* **Task objective**:
Return the entries exactly. Images are not part of the copy.

* **Supplied data**:
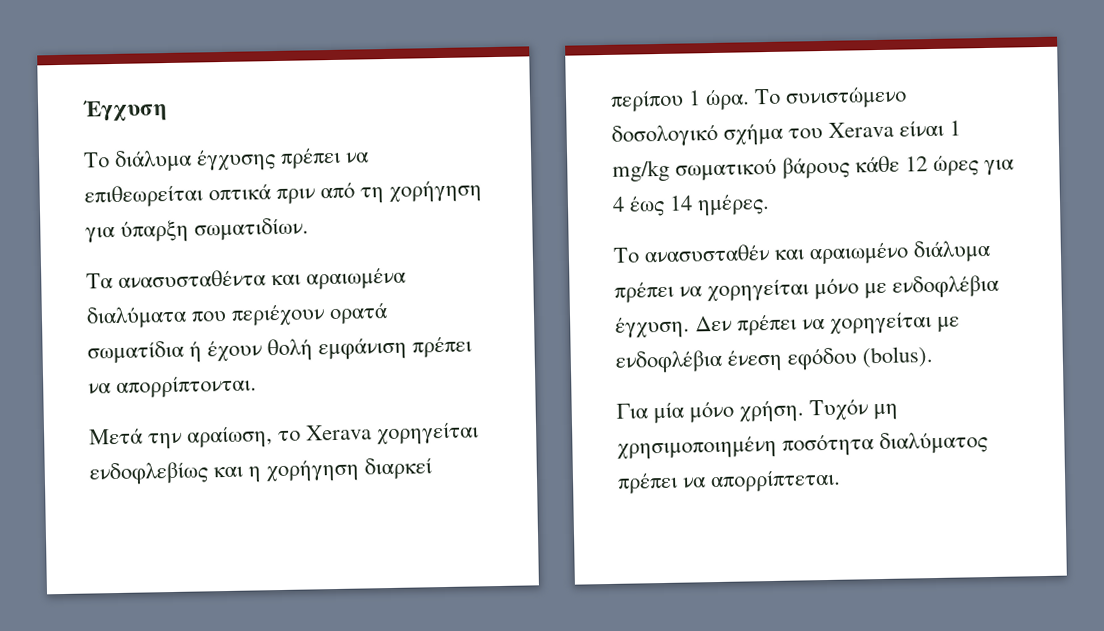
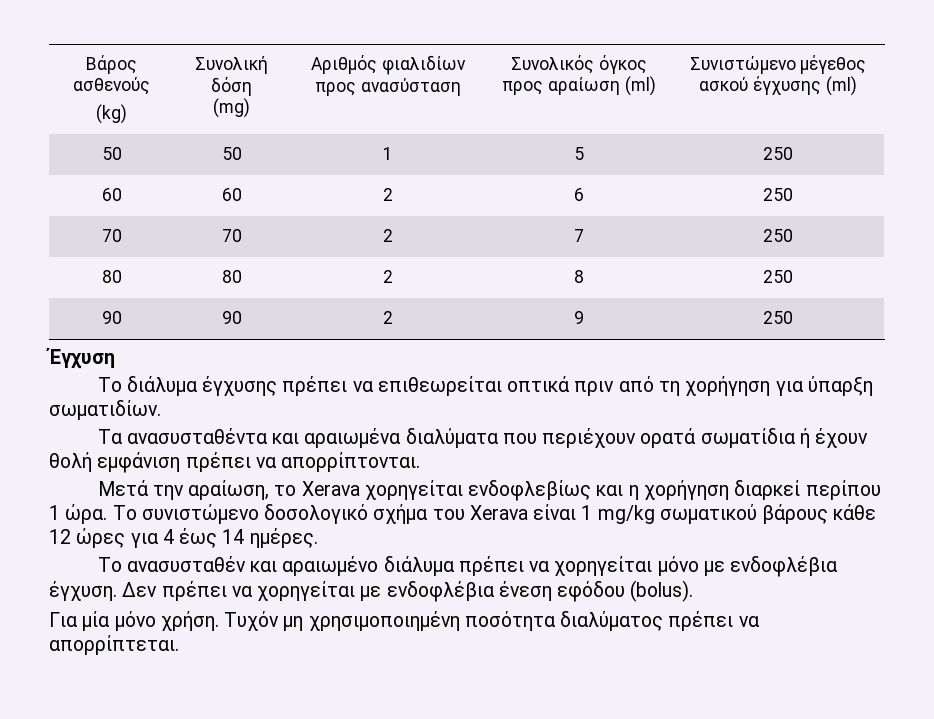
+ Βάρος ασθενούς
+ (kg) | Συνολική δόση
+ (mg) | Αριθμός φιαλιδίων προς ανασύσταση | Συνολικός όγκος προς αραίωση (ml) | Συνιστώμενο μέγεθος ασκού έγχυσης (ml)
+ 50 | 50 | 1 | 5 | 250
+ 60 | 60 | 2 | 6 | 250
+ 70 | 70 | 2 | 7 | 250
+ 80 | 80 | 2 | 8 | 250
+ 90 | 90 | 2 | 9 | 250

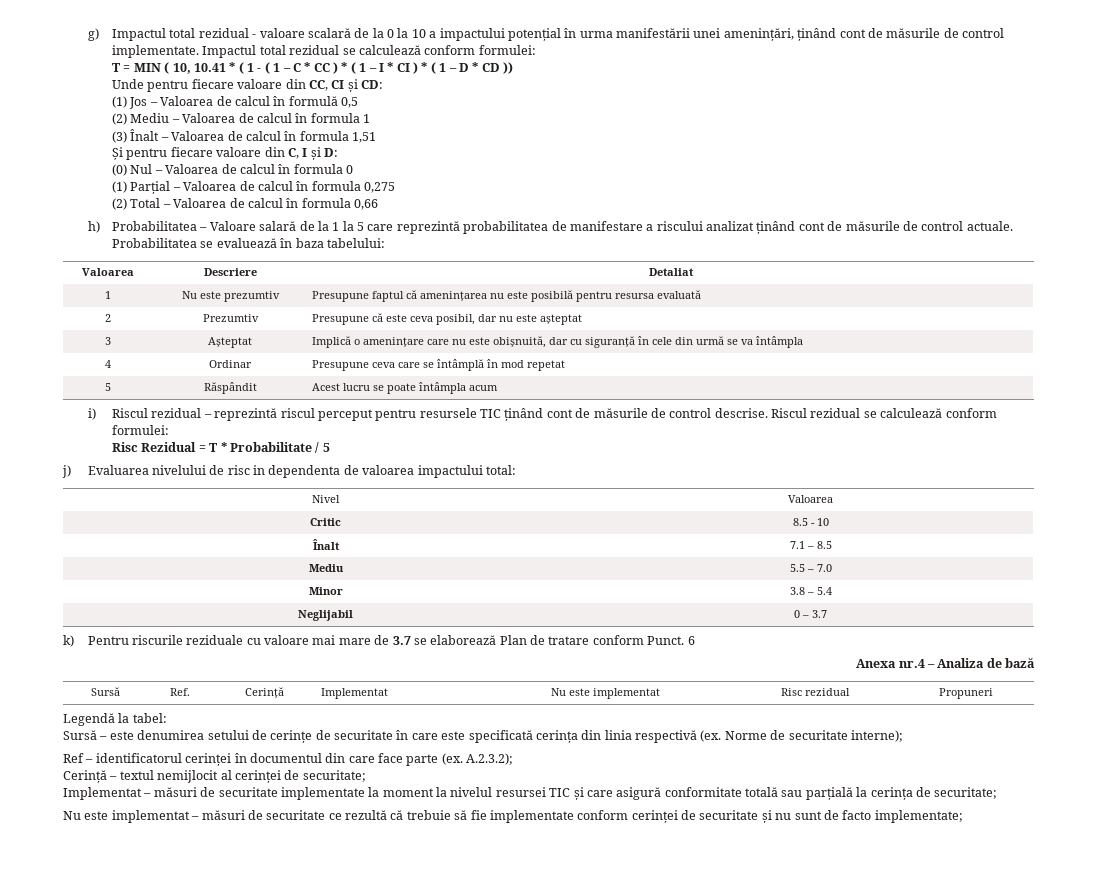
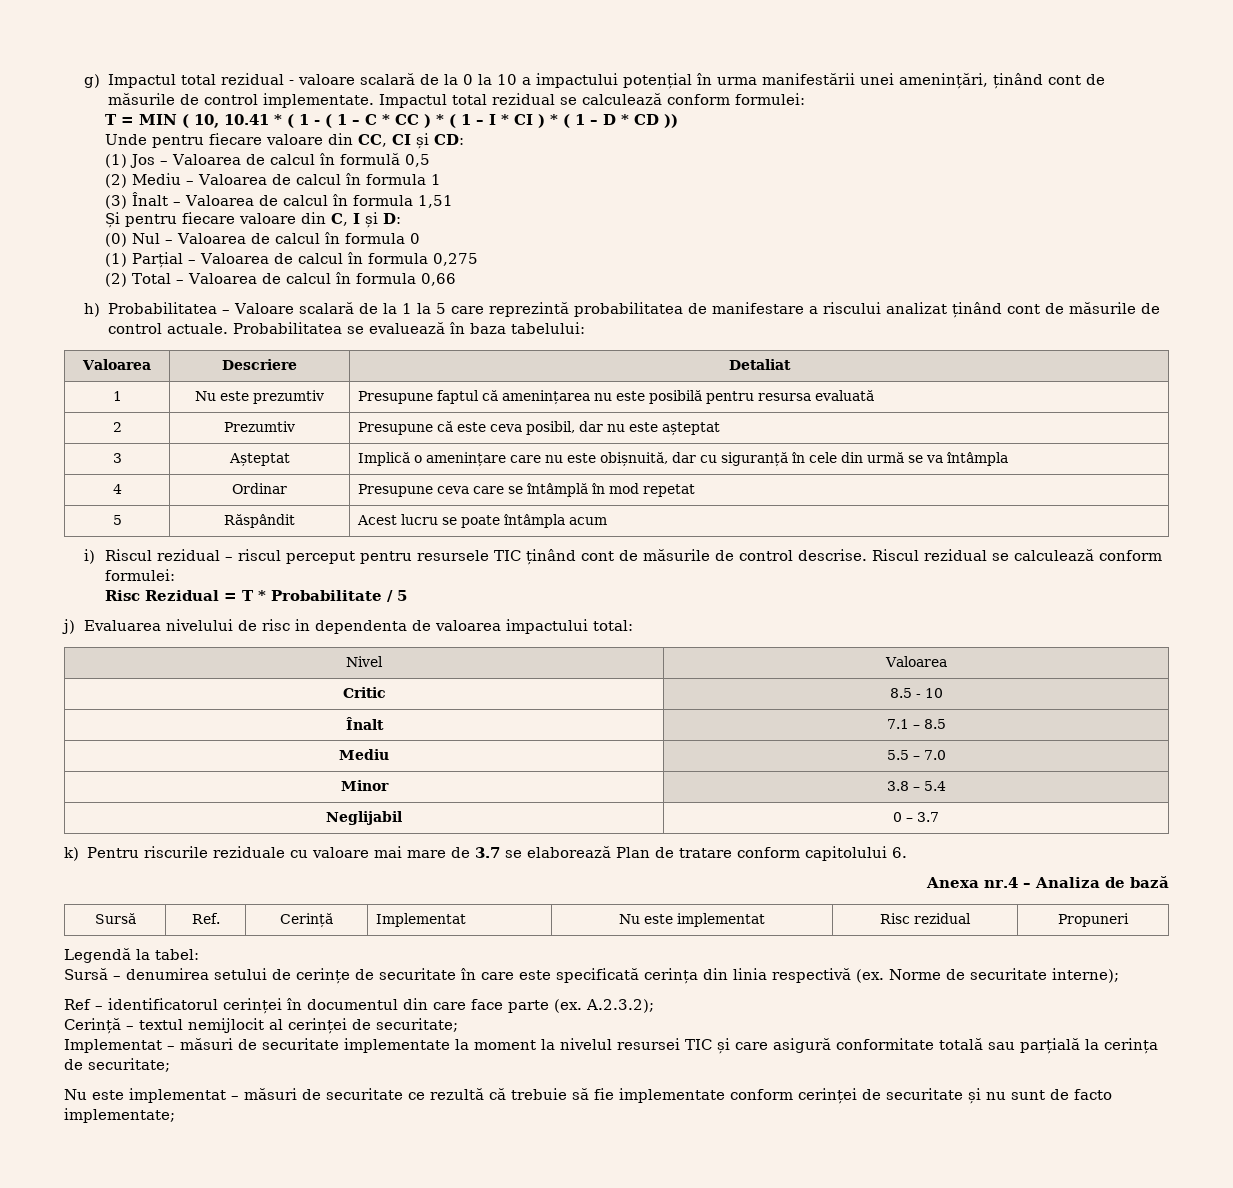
- h) Probabilitatea – Valoare salară de la 1 la 5 care reprezintă probabilitatea de manifestare a riscului analizat ținând cont de măsurile de control actuale.
+ h) Probabilitatea – Valoare scalară de la 1 la 5 care reprezintă probabilitatea de manifestare a riscului analizat ținând cont de măsurile de control actuale.
- i) Riscul rezidual – reprezintă riscul perceput pentru resursele TIC ținând cont de măsurile de control descrise.
+ i) Riscul rezidual – riscul perceput pentru resursele TIC ținând cont de măsurile de control descrise.
- k) Pentru riscurile reziduale cu valoare mai mare de 3.7 se elaborează Plan de tratare conform Punct. 6
+ k) Pentru riscurile reziduale cu valoare mai mare de 3.7 se elaborează Plan de tratare conform capitolului 6.
- Sursă – este denumirea setului de cerințe de securitate în care este specificată cerința din linia respectivă (ex.
+ Sursă – denumirea setului de cerințe de securitate în care este specificată cerința din linia respectivă (ex.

* **Exercise answer**:
+ Βάρος ασθενούς
+ (kg) | Συνολική δόση
+ (mg) | Αριθμός φιαλιδίων προς ανασύσταση | Συνολικός όγκος προς αραίωση (ml) | Συνιστώμενο μέγεθος ασκού έγχυσης (ml)
+ 50 | 50 | 1 | 5 | 250
+ 60 | 60 | 2 | 6 | 250
+ 70 | 70 | 2 | 7 | 250
+ 80 | 80 | 2 | 8 | 250
+ 90 | 90 | 2 | 9 | 250

- h) Probabilitatea – Valoare salară de la 1 la 5 care reprezintă probabilitatea de manifestare a riscului analizat ținând cont de măsurile de control actuale.
+ h) Probabilitatea – Valoare scalară de la 1 la 5 care reprezintă probabilitatea de manifestare a riscului analizat ținând cont de măsurile de control actuale.
- i) Riscul rezidual – reprezintă riscul perceput pentru resursele TIC ținând cont de măsurile de control descrise.
+ i) Riscul rezidual – riscul perceput pentru resursele TIC ținând cont de măsurile de control descrise.
- k) Pentru riscurile reziduale cu valoare mai mare de 3.7 se elaborează Plan de tratare conform Punct. 6
+ k) Pentru riscurile reziduale cu valoare mai mare de 3.7 se elaborează Plan de tratare conform capitolului 6.
- Sursă – este denumirea setului de cerințe de securitate în care este specificată cerința din linia respectivă (ex.
+ Sursă – denumirea setului de cerințe de securitate în care este specificată cerința din linia respectivă (ex.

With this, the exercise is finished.